━━ Data provided

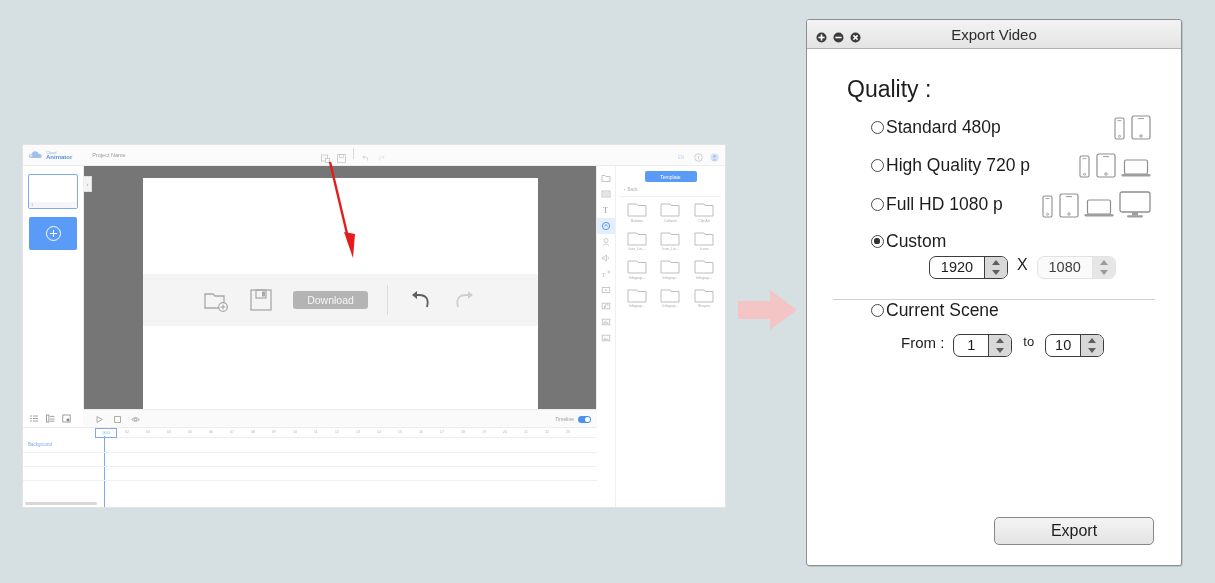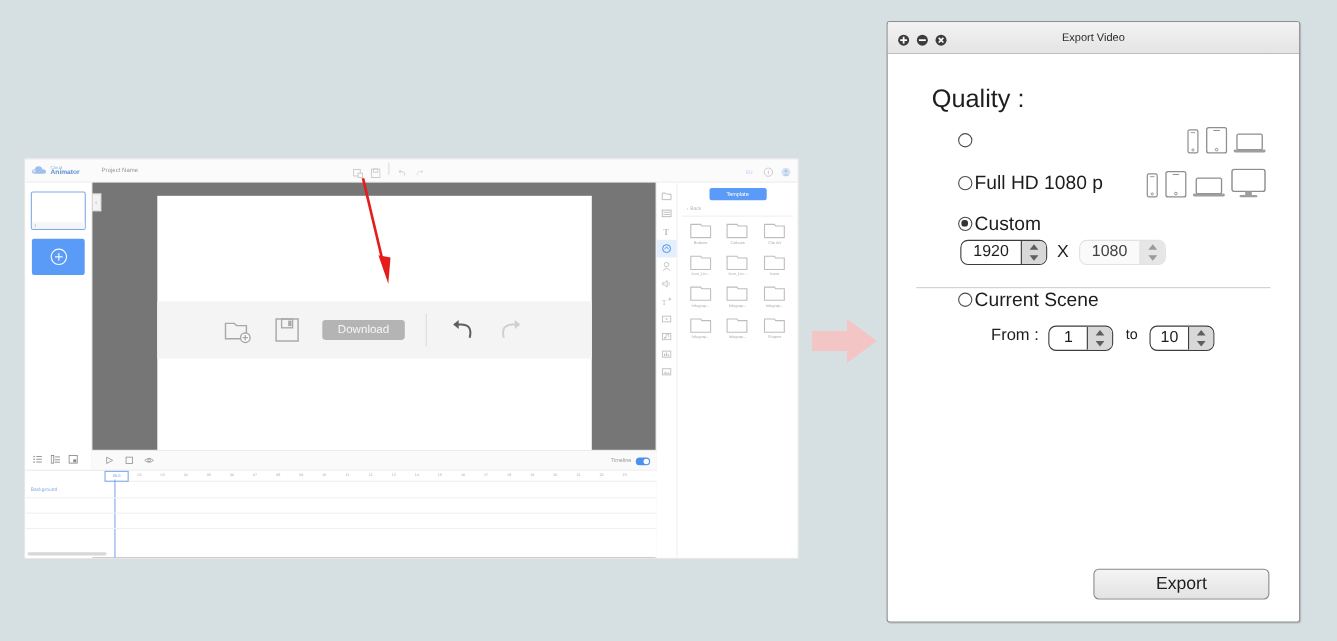--- a/index.html
+++ b/index.html
@@ -141,7 +141,7 @@
   .dlg-btns{display:flex;gap:6px;margin-left:9px;}
   .dlg-btn{width:11px;height:11px;}
   .dlg-title-text{
-    position:absolute;left:0;right:0;text-align:center;font-size:10px;color:#2b2b2b;
+    position:absolute;left:0;right:0;text-align:center;font-size:15px;color:#2b2b2b;
   }
   .dlg-body{padding:20px 26px 0 26px;}
   .sec-title{font-size:23px;color:#1d1d1d;margin:7px 0 12px 14px;font-weight:normal;}

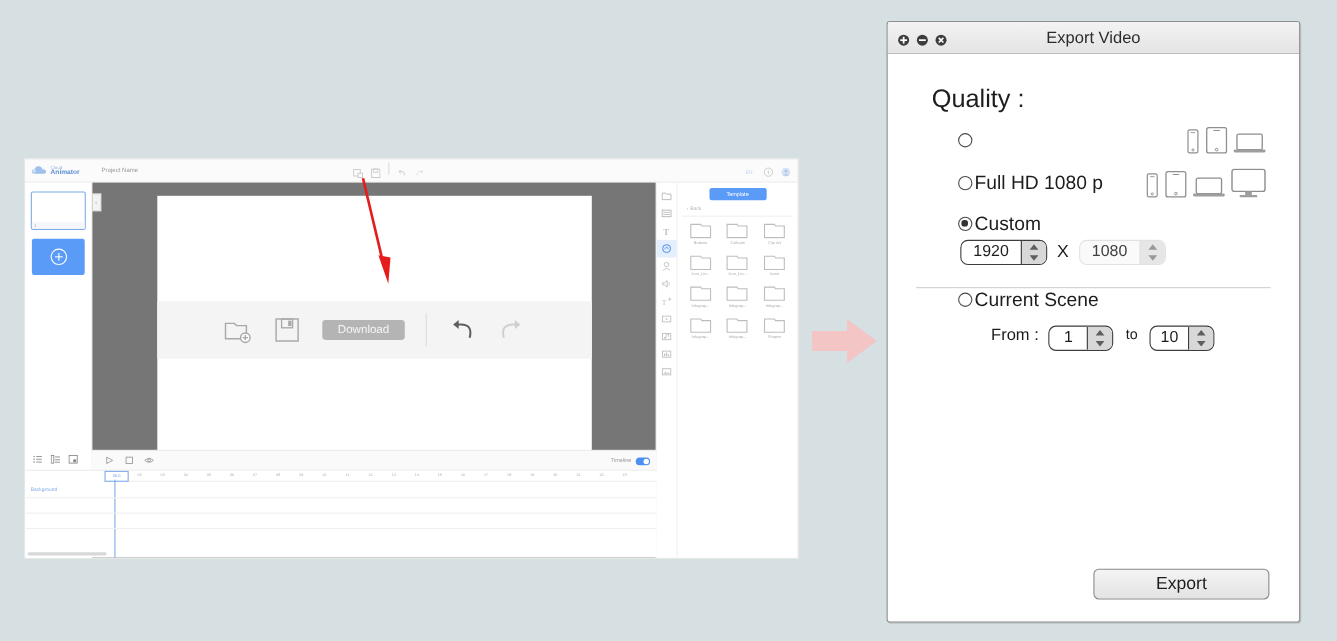--- a/index.html
+++ b/index.html
@@ -582,6 +582,22 @@
 
     <div class="sec-title">Quality :</div>
 
+    <div class="opt-row">
+      <span class="radio"></span>
+      <span class="opt-label">Standard 480p</span>
+      <span class="dev-icons">
+        <svg width="13" height="23" viewBox="0 0 13 23">
+            <rect x="2" y="1" width="9" height="21" rx="1.5" fill="none" stroke="#8e8e8e" stroke-width="1.1"></rect>
+            <line x1="4.5" y1="3.6" x2="8.5" y2="3.6" stroke="#8e8e8e" stroke-width=".8"></line>
+            <circle cx="6.5" cy="19.3" r="1" fill="none" stroke="#8e8e8e" stroke-width=".8"></circle>
+          </svg>
+        <svg width="20" height="25" viewBox="0 0 20 25">
+            <rect x="1" y="1" width="18" height="23" rx="1.8" fill="none" stroke="#8e8e8e" stroke-width="1.2"></rect>
+            <line x1="7" y1="3.6" x2="13" y2="3.6" stroke="#8e8e8e" stroke-width=".9"></line>
+            <circle cx="10" cy="21" r="1.2" fill="none" stroke="#8e8e8e" stroke-width=".9"></circle>
+          </svg>
+      </span>
+    </div>
 
     <div class="opt-row">
       <span class="radio"></span>

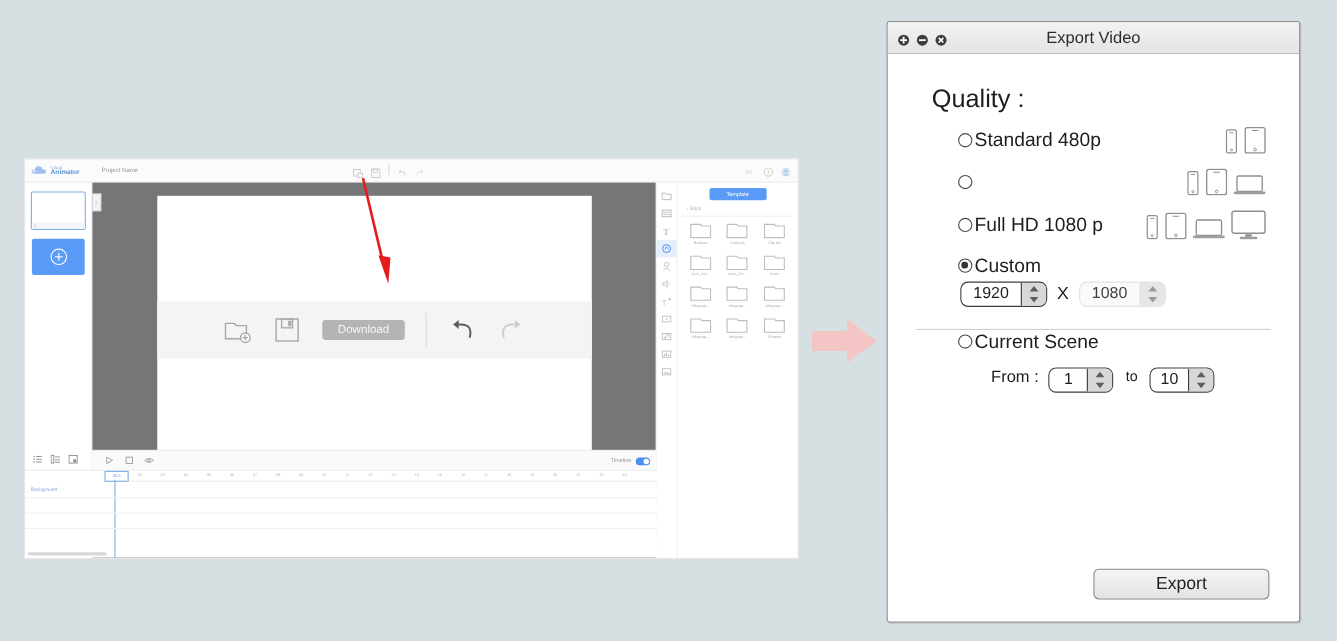--- a/index.html
+++ b/index.html
@@ -601,6 +601,7 @@
 
     <div class="opt-row">
       <span class="radio"></span>
+      <span class="opt-label">High Quality 720 p</span>
       <span class="dev-icons">
         <svg width="13" height="23" viewBox="0 0 13 23">
             <rect x="2" y="1" width="9" height="21" rx="1.5" fill="none" stroke="#8e8e8e" stroke-width="1.1"></rect>

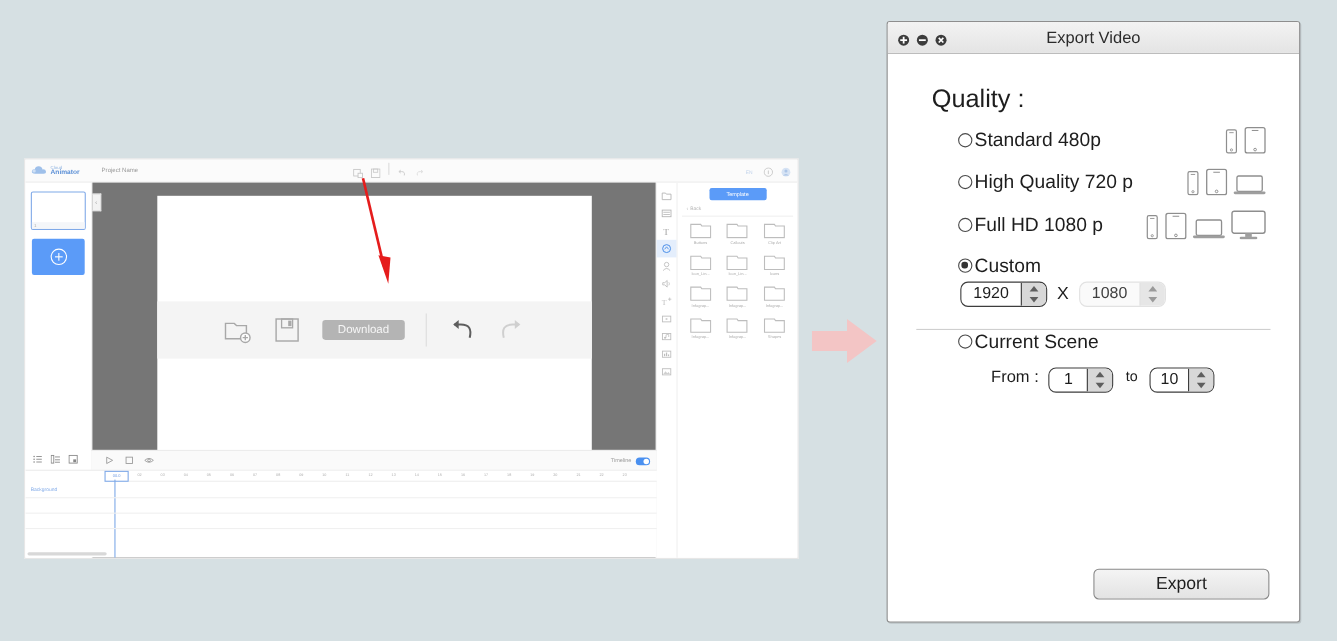--- a/index.html
+++ b/index.html
@@ -156,7 +156,7 @@
   }
   .opt-label{font-size:17.5px;color:#1d1d1d;white-space:nowrap;}
   .dev-icons{display:flex;align-items:flex-end;gap:5px;margin-left:auto;padding-right:4px;}
-  .spin-row{display:flex;align-items:center;margin:2px 0 0 40px;}
+  .spin-row{display:flex;align-items:flex-start;margin:2px 0 0 96px;}
   .spinner{
     display:flex;align-items:stretch;border:1.5px solid #3d3d3d;border-radius:7px;
     overflow:hidden;height:23px;background:#fff;box-sizing:border-box;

━━━━

Requirement:
Check each line of the records above for the string "display", and report every line that has it.

Answer space:
   .dlg-btns{display:flex;gap:6px;margin-left:9px;}
   .dev-icons{display:flex;align-items:flex-end;gap:5px;margin-left:auto;padding-right:4px;}
-  .spin-row{display:flex;align-items:center;margin:2px 0 0 40px;}
+  .spin-row{display:flex;align-items:flex-start;margin:2px 0 0 96px;}
     display:flex;align-items:stretch;border:1.5px solid #3d3d3d;border-radius:7px;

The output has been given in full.